Required work | Omit pictures and quote the listing below line by line, from its start through the line that holds "html: <div> <span>Phase".

Data records |
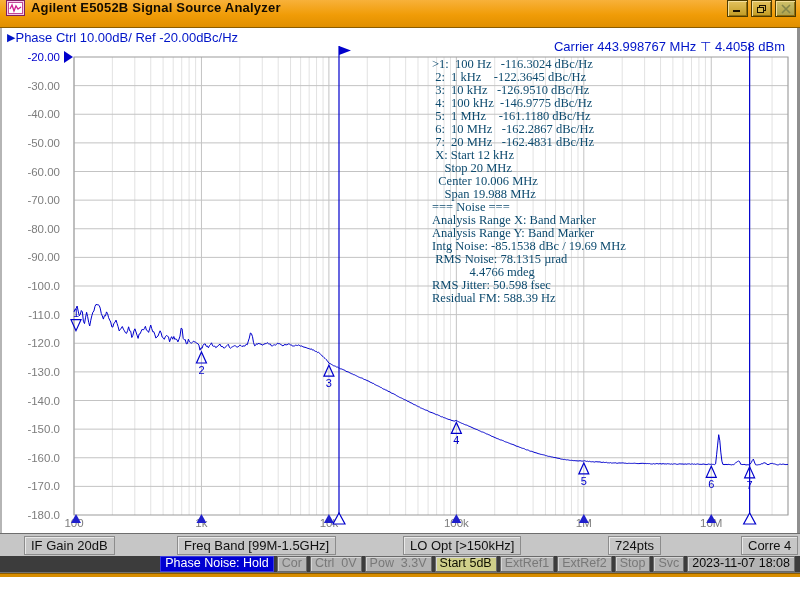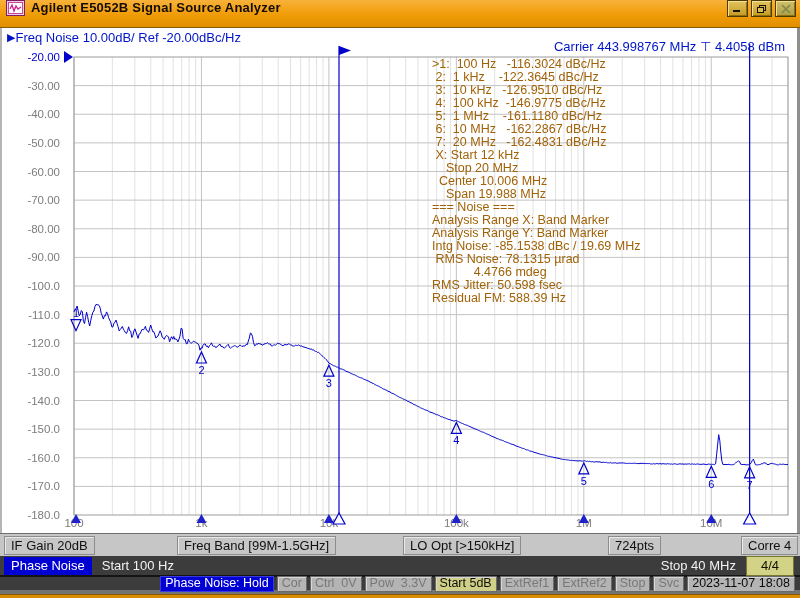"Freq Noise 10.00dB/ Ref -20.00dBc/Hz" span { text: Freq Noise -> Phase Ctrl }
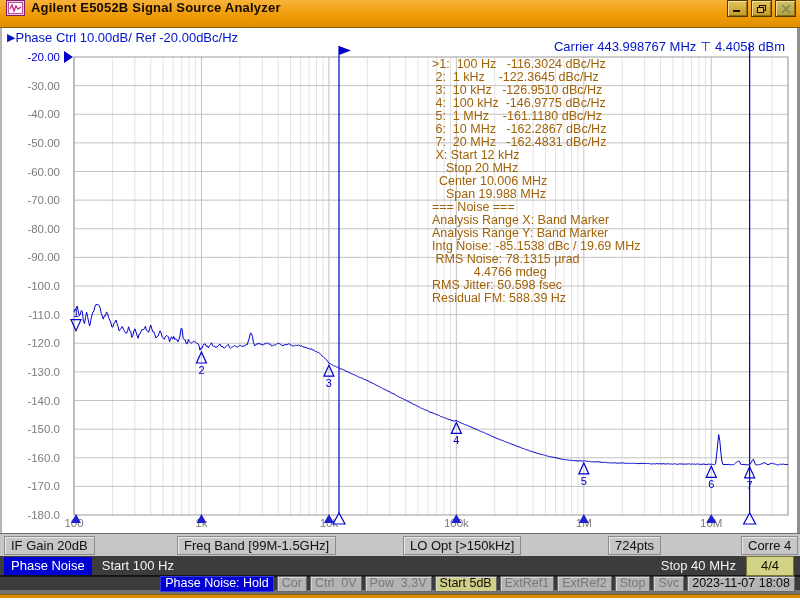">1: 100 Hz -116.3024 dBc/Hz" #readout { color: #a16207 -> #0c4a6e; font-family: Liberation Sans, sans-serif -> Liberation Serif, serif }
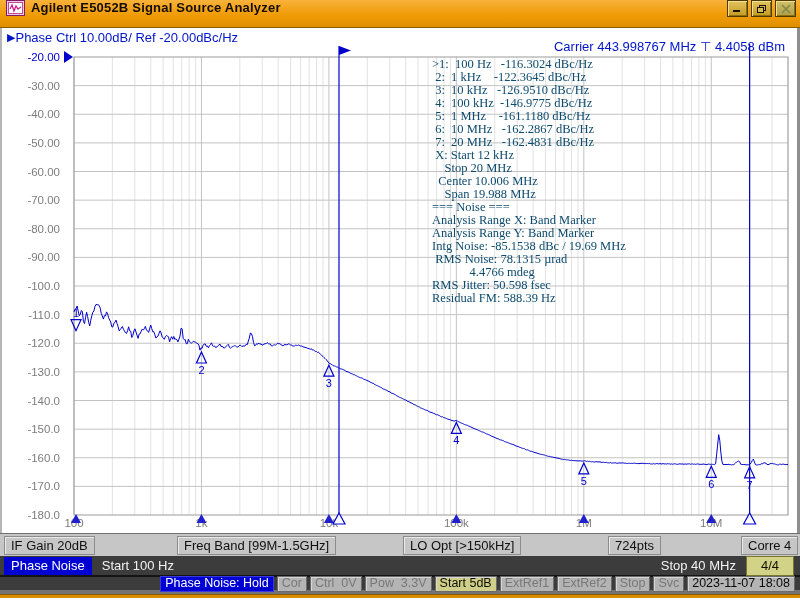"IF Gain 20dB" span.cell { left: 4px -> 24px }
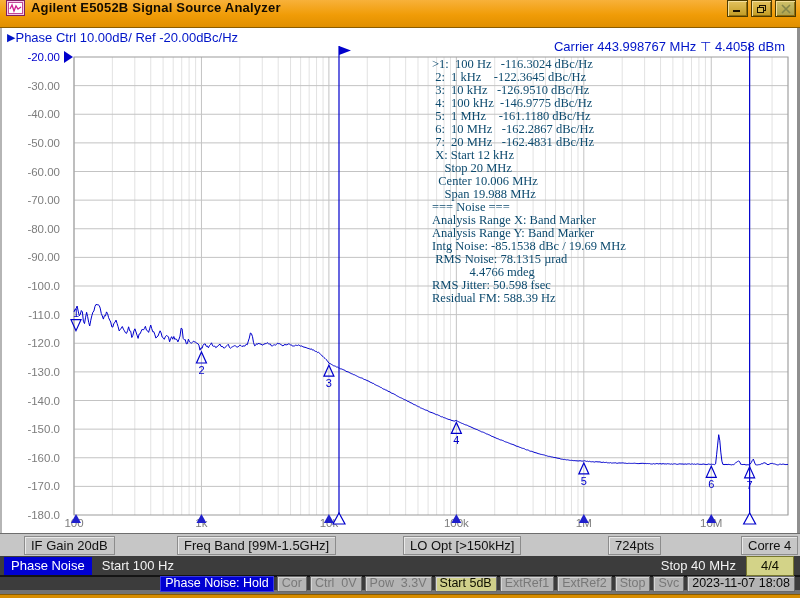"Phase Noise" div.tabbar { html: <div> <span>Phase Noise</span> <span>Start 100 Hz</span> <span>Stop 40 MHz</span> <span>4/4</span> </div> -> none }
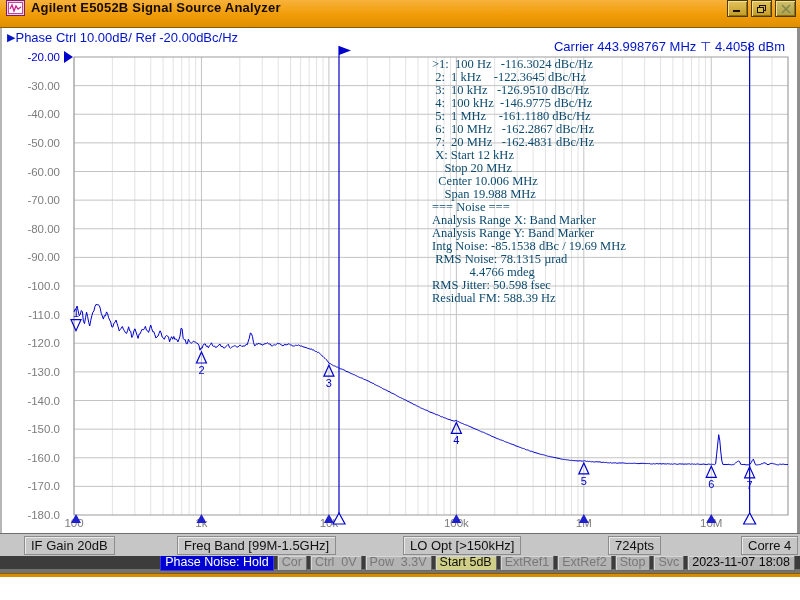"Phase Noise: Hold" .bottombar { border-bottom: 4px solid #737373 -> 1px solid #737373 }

Solution for this task |
"Freq Noise 10.00dB/ Ref -20.00dBc/Hz" span { text: Freq Noise -> Phase Ctrl }
">1: 100 Hz -116.3024 dBc/Hz" #readout { color: #a16207 -> #0c4a6e; font-family: Liberation Sans, sans-serif -> Liberation Serif, serif }
"IF Gain 20dB" span.cell { left: 4px -> 24px }
"Phase Noise" div.tabbar { html: <div> <span>Phase Noise</span> <span>Start 100 Hz</span> <span>Stop 40 MHz</span> <span>4/4</span> </div> -> none }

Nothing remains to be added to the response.